Change listing data:
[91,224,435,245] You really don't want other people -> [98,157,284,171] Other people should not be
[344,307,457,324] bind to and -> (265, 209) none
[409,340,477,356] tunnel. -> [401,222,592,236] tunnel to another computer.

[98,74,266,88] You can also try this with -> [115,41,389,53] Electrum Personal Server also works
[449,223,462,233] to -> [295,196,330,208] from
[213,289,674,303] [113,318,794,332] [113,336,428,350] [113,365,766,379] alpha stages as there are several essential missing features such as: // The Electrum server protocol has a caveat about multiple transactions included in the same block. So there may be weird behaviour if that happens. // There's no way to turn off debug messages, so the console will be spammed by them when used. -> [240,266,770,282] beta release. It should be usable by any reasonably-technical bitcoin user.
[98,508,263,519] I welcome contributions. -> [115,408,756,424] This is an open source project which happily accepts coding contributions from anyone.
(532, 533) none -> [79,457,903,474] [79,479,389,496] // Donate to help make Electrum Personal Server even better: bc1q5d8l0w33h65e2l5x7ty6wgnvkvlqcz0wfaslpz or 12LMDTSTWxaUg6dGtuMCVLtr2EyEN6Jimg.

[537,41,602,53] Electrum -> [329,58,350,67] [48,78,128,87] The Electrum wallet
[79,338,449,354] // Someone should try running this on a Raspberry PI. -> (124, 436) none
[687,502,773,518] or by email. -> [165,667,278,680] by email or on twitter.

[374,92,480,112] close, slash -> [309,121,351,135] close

» **REQUIRED WORK**
Could you restate word for word the lines above from the one containing "[537,41,602,53] Electrum ->" through the one containing "[687,502,773,518] or by", both included, and nothing else?

» **EXPECTED OUTPUT**
[537,41,602,53] Electrum -> [329,58,350,67] [48,78,128,87] The Electrum wallet
[79,338,449,354] // Someone should try running this on a Raspberry PI. -> (124, 436) none
[687,502,773,518] or by email. -> [165,667,278,680] by email or on twitter.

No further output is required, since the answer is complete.